# Problem statement
Only the text of the entries below should appear in your exact transcription; leave out every picture.

=-=-=

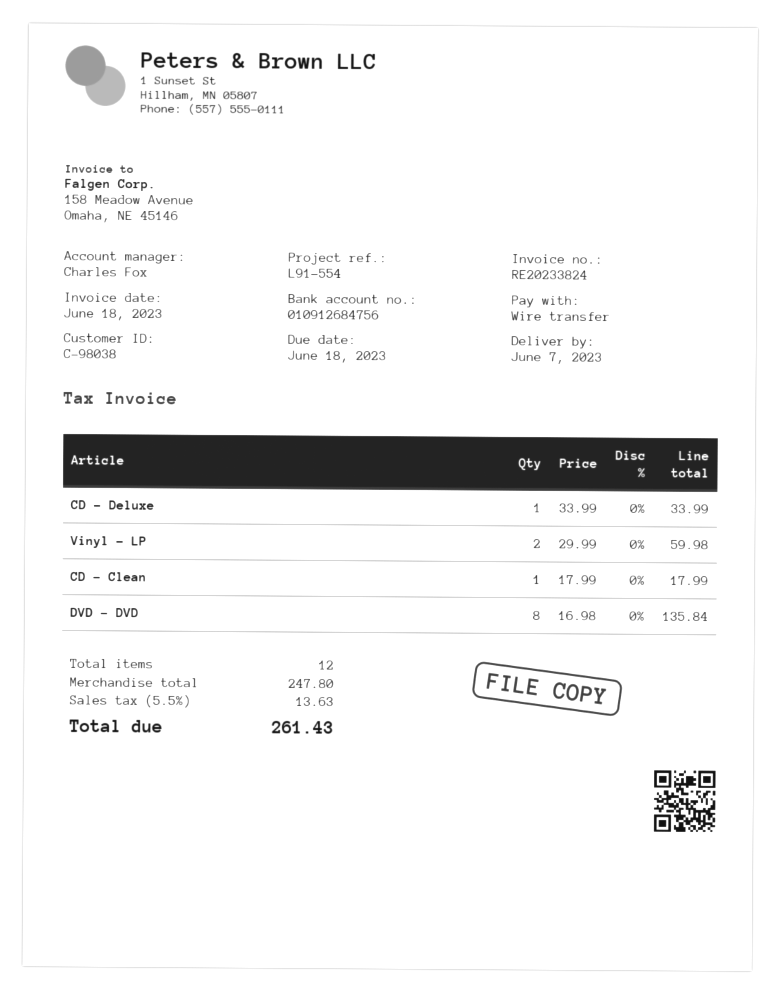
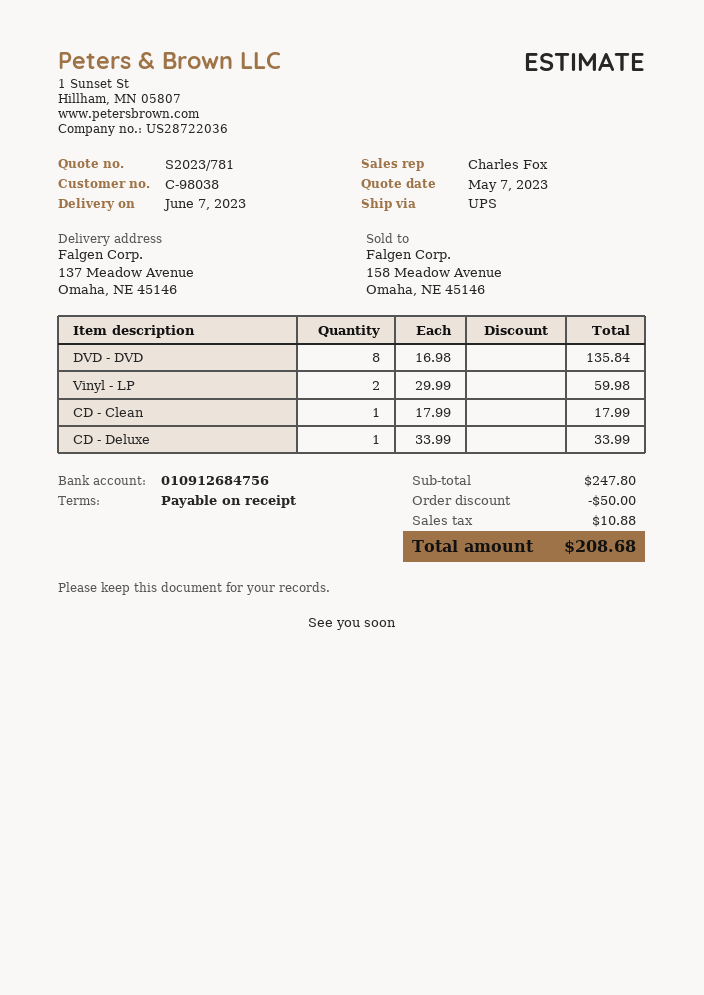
discount: none -> 50.00
tax: 13.63 -> 10.88
total: 261.43 -> 208.68

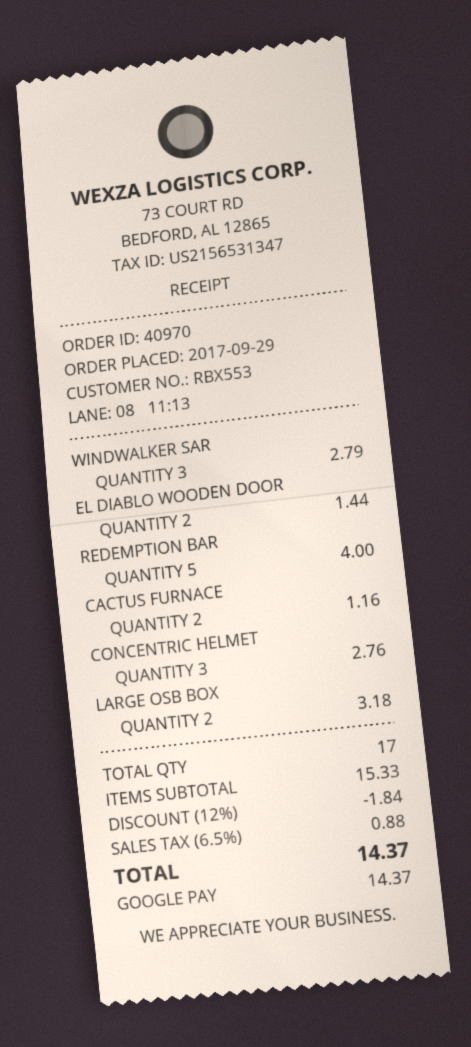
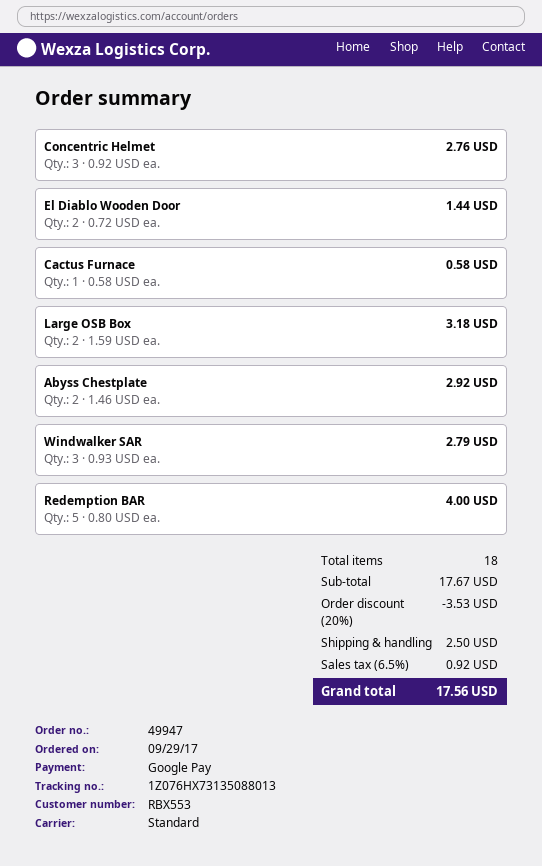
order number: 40970 -> 49947
CACTUS FURNACE: 2 for 1.16 -> 1 for 0.58
Abyss Chestplate: none -> 2 for 2.92
total quantity: 17 -> 18
subtotal: 15.33 -> 17.67
discount: 12% = 1.84 -> 20% = 3.53
shipping: none -> 2.50
tax: 6.5% = 0.88 -> 6.5% = 0.92
total: 14.37 -> 17.56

=-=-=

# Answer below
discount: none -> 50.00
tax: 13.63 -> 10.88
total: 261.43 -> 208.68

order number: 40970 -> 49947
CACTUS FURNACE: 2 for 1.16 -> 1 for 0.58
Abyss Chestplate: none -> 2 for 2.92
total quantity: 17 -> 18
subtotal: 15.33 -> 17.67
discount: 12% = 1.84 -> 20% = 3.53
shipping: none -> 2.50
tax: 6.5% = 0.88 -> 6.5% = 0.92
total: 14.37 -> 17.56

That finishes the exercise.